Exercise:
Line tally for "separate": state how many lines of the entries include it, with no other text.

Supplied records:
==================================================

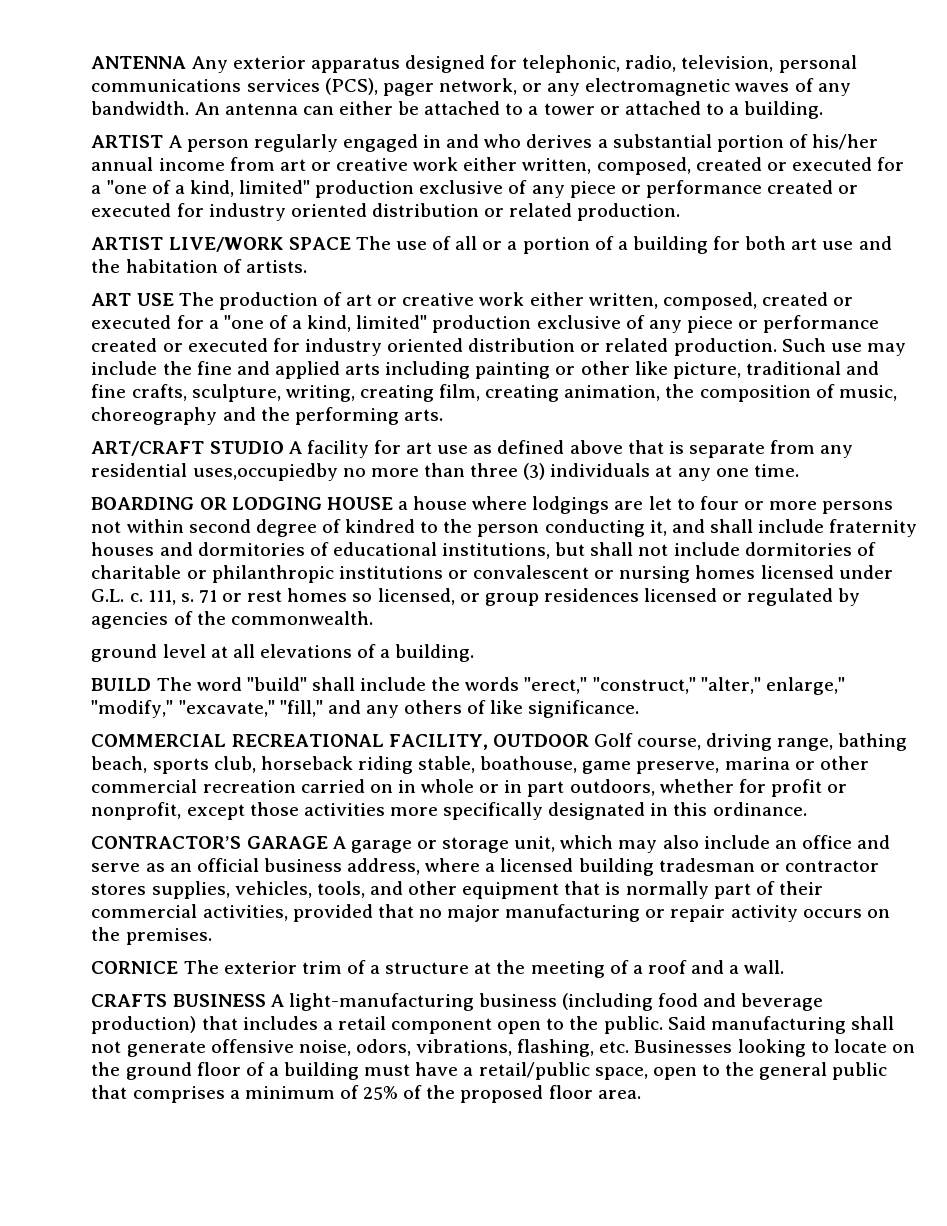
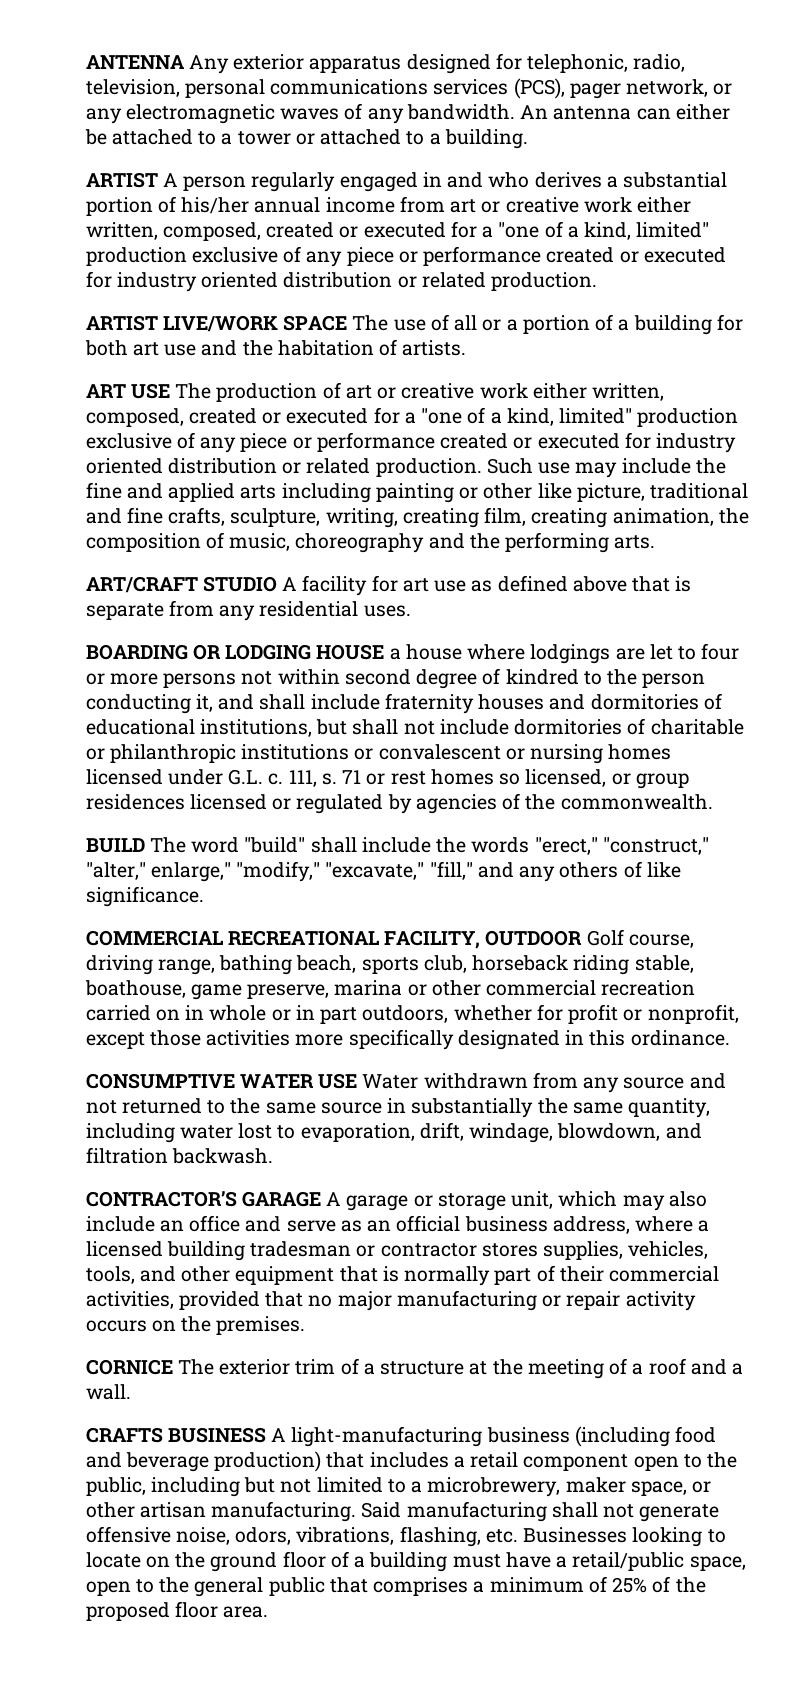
- ART/CRAFT STUDIO A facility for art use as defined above that is separate from any residential uses,occupiedby no more than three (3) individuals at any one time.
+ ART/CRAFT STUDIO A facility for art use as defined above that is separate from any residential uses.
- ground level at all elevations of a building.
+ CONSUMPTIVE WATER USE Water withdrawn from any source and not returned to the same source in substantially the same quantity, including water lost to evaporation, drift, windage, blowdown, and filtration backwash.
- CRAFTS BUSINESS A light-manufacturing business (including food and beverage production) that includes a retail component open to the public.
+ CRAFTS BUSINESS A light-manufacturing business (including food and beverage production) that includes a retail component open to the public, including but not limited to a microbrewery, maker space, or other artisan manufacturing.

==================================================

Exercise response:
2